Als Leiter der Luftraumüberwachung auf der lettischen Air Base Lielvärde, der einzigen des Landes, gilt Masulis Augenmerk jedoch vielmehr dem neu aufgebauten verlegefähigen Gefechtsstand zur Luftraumüberwachung – dem Deployable Control and Reporting Center (DCRC) des Einsatzführungsbereiches 3 aus Holzdorf. Nur sieben Nationen verfügen über solch eine verlegefähige Variante der Luftraumüberwachung. Die Teilnahme an internationalen Übungen ist für die hier diensttuenden Soldaten längst Normalität. Die Verlegung nach Lettland aber war schon eine Herausforderung. „Um an diesem Platz aktiv zu werden, blieben uns nur wenige Monate Zeit für die Vorbereitung. Immerhin galt es, 407 Tonnen Material von Holzdorf nach Lielvärde zu verfrachten, über Schiene, Straße und auf dem Seeweg“, erzählt der Kommandeur der Einheit, Oberst Mario Herzer. Bis zu 110 Männer und Frauen zählt das deutsche Kontingent vor Ort. Ihre Aufgabe ist es, so wie sie es auch in Deutschland tun, den Luftraum zu überwachen, alle Flugbewegungen zu erfassen und dieses Luftlagebild an die übergeordnete Nato-Gefechtsstände weiterzuleiten. Dafür wurden an drei Standorten mehrere Richtfunk- und Satellitenantennen montiert, unzählige Kilometer Kabel verlegt. Die Informationen laufen an Bildschirmen auf und werden von Luftlageoffizieren ausgewertet.

Karges Freizeitprogramm

Die Jägerleitoffiziere führen schließlich Piloten von Kampfjets mittels Funk an mögliche Ziele heran. Sollten die Deutschen im Verlaufe der Übung tatsächlich Unregelmäßigkeiten im lettischen Luftraum feststellen, melden sie diese dem „Control and Reporting Center“ im litauischen Karmelava. Die Litauer sind im Baltikum derzeit als einzige mit solcher modernen Technik ausgerüstet.

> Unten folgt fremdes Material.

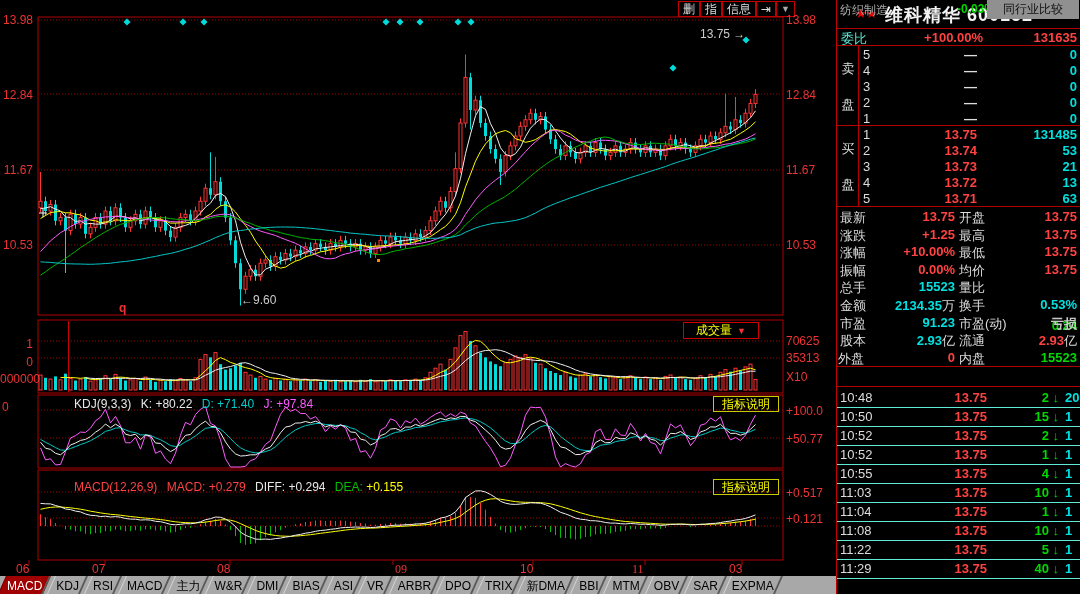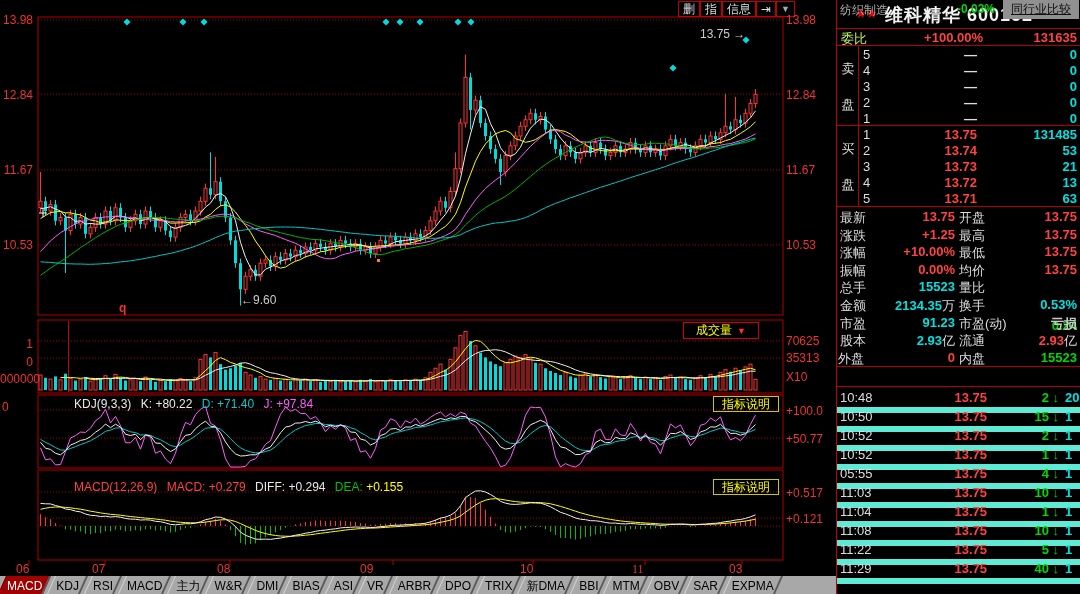--- a/index.html
+++ b/index.html
@@ -38,7 +38,7 @@
   #industry{position:absolute;left:0;width:244px;height:18px;font-size:12px;}
   #industry .nm{position:absolute;left:3px;top:2px;color:#aaa;}
   #industry .ch{position:absolute;left:120px;top:2px;color:#00d800;font-weight:bold;}
-  #industry .cmp{position:absolute;right:2px;top:0;background:#909090;color:#111;padding:1px 8px;cursor:pointer;text-decoration:underline;}
+  #industry .cmp{position:absolute;right:2px;top:0;background:#909090;color:#111;padding:1px 16px;cursor:pointer;}
   .tick{position:absolute;left:0;width:244px;font-size:13px;font-weight:bold;border-bottom:6px solid #5eead4;}
   .tick .tt{position:absolute;left:3px;color:#ddd;font-weight:normal;}
   .tick .tp{position:absolute;left:90px;width:60px;text-align:right;color:#ff4242;}

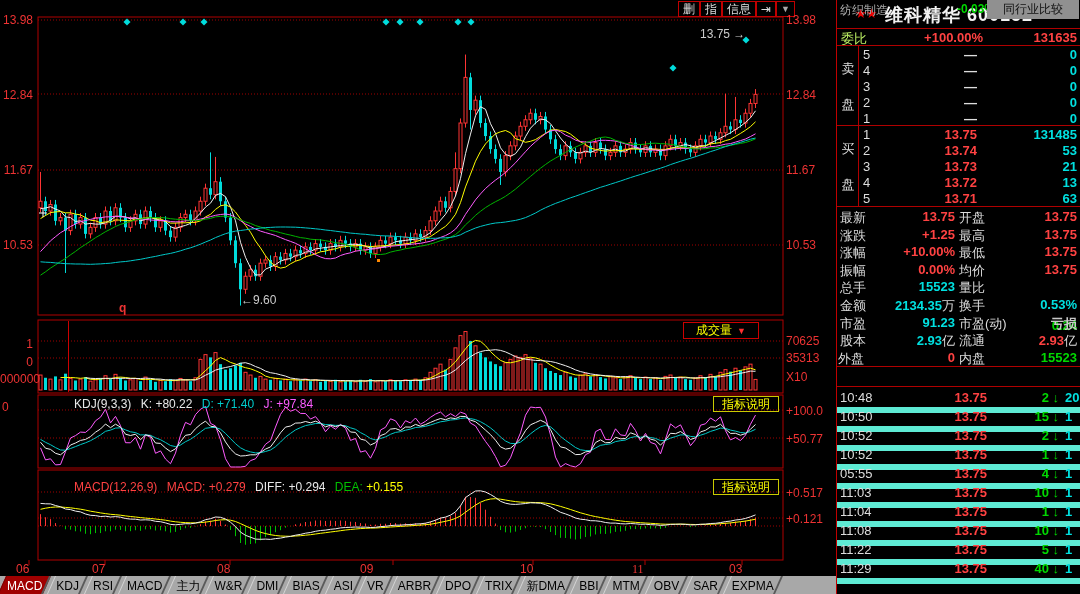--- a/index.html
+++ b/index.html
@@ -25,7 +25,7 @@
   #rp .stars{position:absolute;top:6px;left:18px;color:#e00;font-size:13px;letter-spacing:-1px;}
   .hline{position:absolute;left:0;width:244px;height:0;border-top:1px solid #b00000;}
   .row{position:absolute;left:0;width:244px;font-size:13px;font-weight:bold;white-space:nowrap;}
-  .row .t{position:absolute;left:4px;color:#bef264;font-weight:normal;}
+  .row .t{position:absolute;left:4px;color:#5eead4;font-weight:normal;}
   .qn{position:absolute;left:26px;color:#ddd;font-weight:normal;}
   .qp{position:absolute;left:60px;width:80px;text-align:right;}
   .qv{position:absolute;right:4px;text-align:right;}

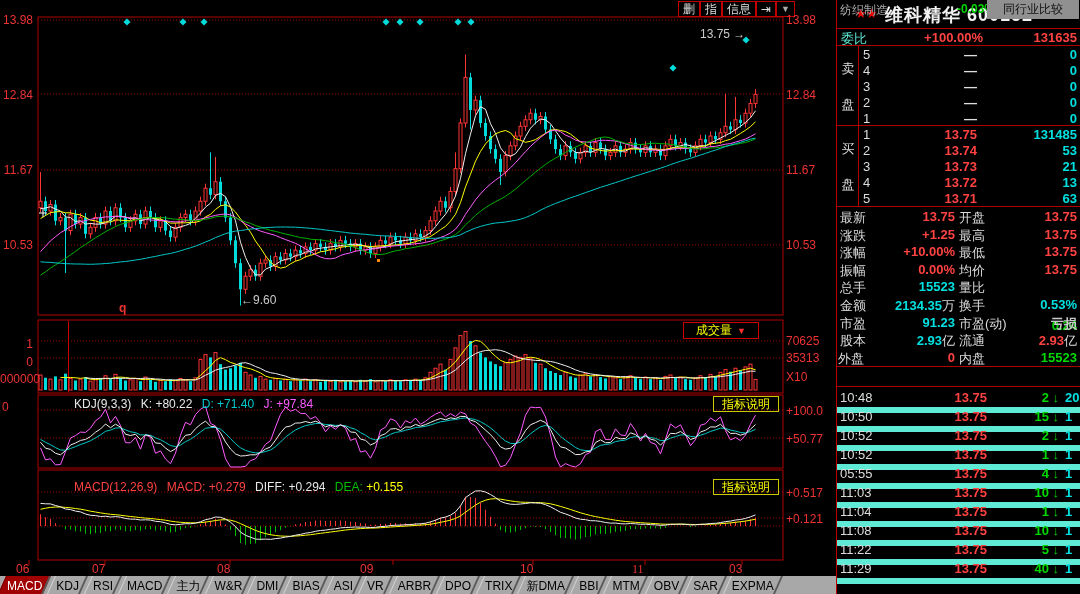--- a/index.html
+++ b/index.html
@@ -39,7 +39,7 @@
   #industry .nm{position:absolute;left:3px;top:2px;color:#aaa;}
   #industry .ch{position:absolute;left:120px;top:2px;color:#00d800;font-weight:bold;}
   #industry .cmp{position:absolute;right:2px;top:0;background:#909090;color:#111;padding:1px 16px;cursor:pointer;}
-  .tick{position:absolute;left:0;width:244px;font-size:13px;font-weight:bold;border-bottom:6px solid #5eead4;}
+  .tick{position:absolute;left:0;width:244px;font-size:13px;font-weight:bold;border-bottom:1px solid #5eead4;}
   .tick .tt{position:absolute;left:3px;color:#ddd;font-weight:normal;}
   .tick .tp{position:absolute;left:90px;width:60px;text-align:right;color:#ff4242;}
   .tick .tl{position:absolute;left:160px;width:62px;text-align:right;color:#00d800;}

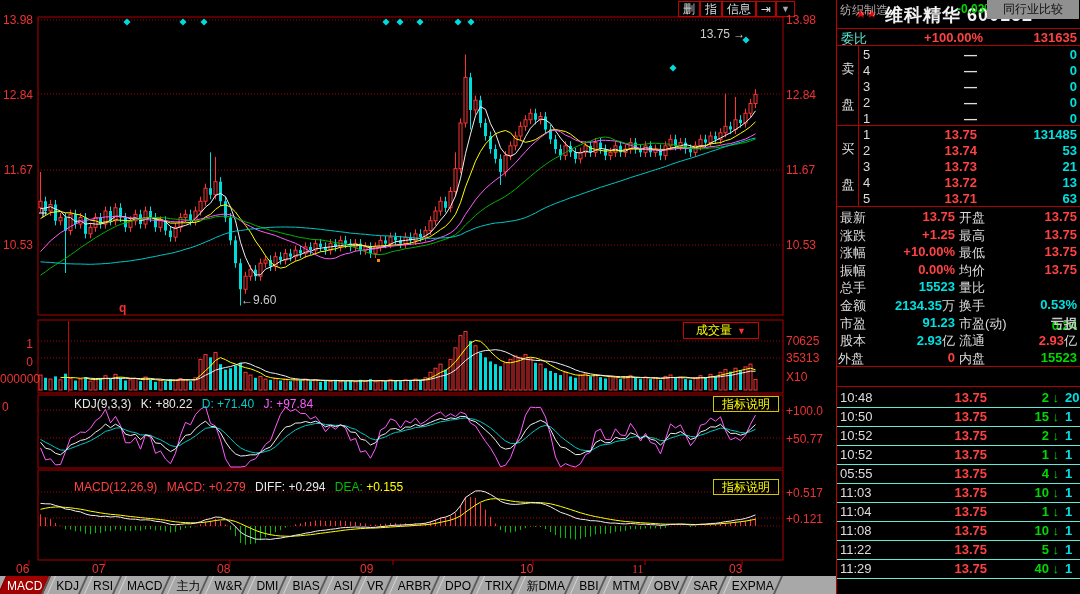--- a/index.html
+++ b/index.html
@@ -935,7 +935,7 @@
           <span class="tc">1</span>
         </div>
         <div class="tick" style="top: 464px; height: 19px; line-height: 19px;">
-          <span class="tt">05:55</span>
+          <span class="tt">10:55</span>
           <span class="tp">13.75</span>
           <span class="tl">4 ↓</span>
           <span class="tc">1</span>

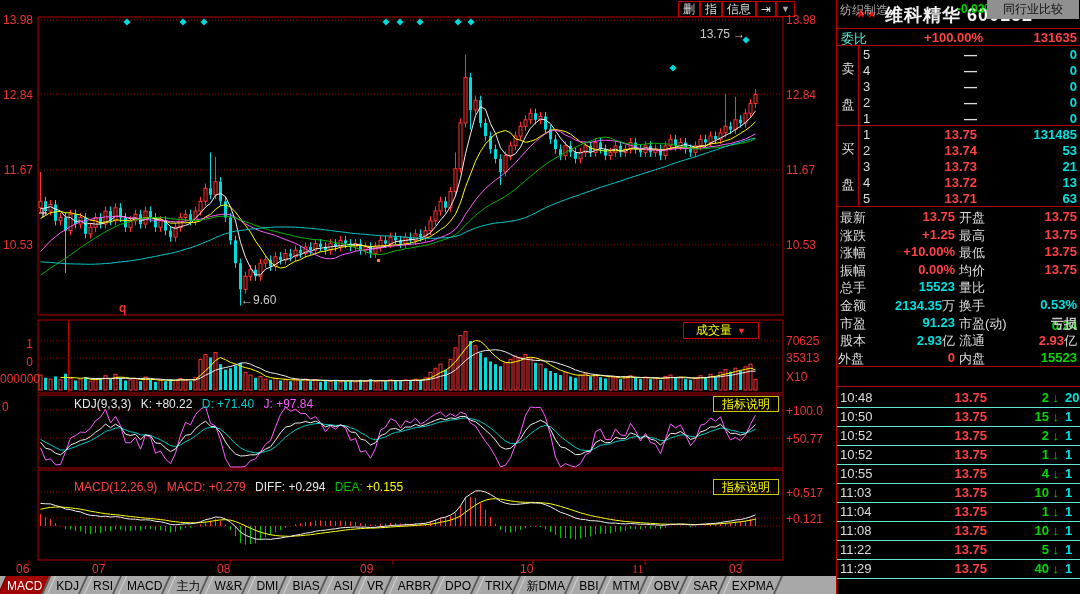--- a/index.html
+++ b/index.html
@@ -743,7 +743,7 @@
       <div class="lbl" style="left: 16px; top: 562px; width: 20px;">06</div>
       <div class="lbl" style="left: 92px; top: 562px; width: 20px;">07</div>
       <div class="lbl" style="left: 217px; top: 562px; width: 20px;">08</div>
-      <div class="lbl" style="left: 360px; top: 562px; width: 20px;">09</div>
+      <div class="lbl" style="left: 395px; top: 562px; width: 20px; font-family: Liberation Serif, serif;">09</div>
       <div class="lbl" style="left: 520px; top: 562px; width: 20px;">10</div>
       <div class="lbl" style="left: 632px; top: 562px; width: 20px; font-family: Liberation Serif, serif;">11</div>
       <div class="lbl" style="left: 729px; top: 562px; width: 20px;">03</div>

Russisch geprägte Küche, das Schlafen in von ratternden Aggregaten umgebenen Containern sowie ein wenig Freizeitabwechslung am Kickertisch bestimmen den Alltag der deutschen Soldaten. Hin und wieder organisieren sie einen Kurztrip nach Riga, der einzigen Millionenmetropole des Landes. Die Letten selbst stehen den Soldaten, die nach Dienst Zivilkleidung tragen, überwiegend positiv gegenüber.

Das gilt auch für jene, die bei Cistigi mit der Radarstation einen außergewöhnlichen Nachbarn bei sich wissen. Anfang Oktober wird an diesem Ort der lettischen Grenze aber wieder Ruhe einkehren. Zumindest solange, bis die Letten hier selbst Posten beziehen. Denn auch das ist Teil der Mission der Deutschen. Testen, was möglich ist, um den Balten Wege zu mehr militärischer Selbstständigkeit aufzuzeigen. Und das wollen sie in den nächsten Jahren mit dem Kauf verlegefähiger Radargeräte angehen. (mz)

Das Ortsschild soll an den heimatlichen Standort erinnern.
Das Ortsschild soll an den heimatlichen Standort erinnern.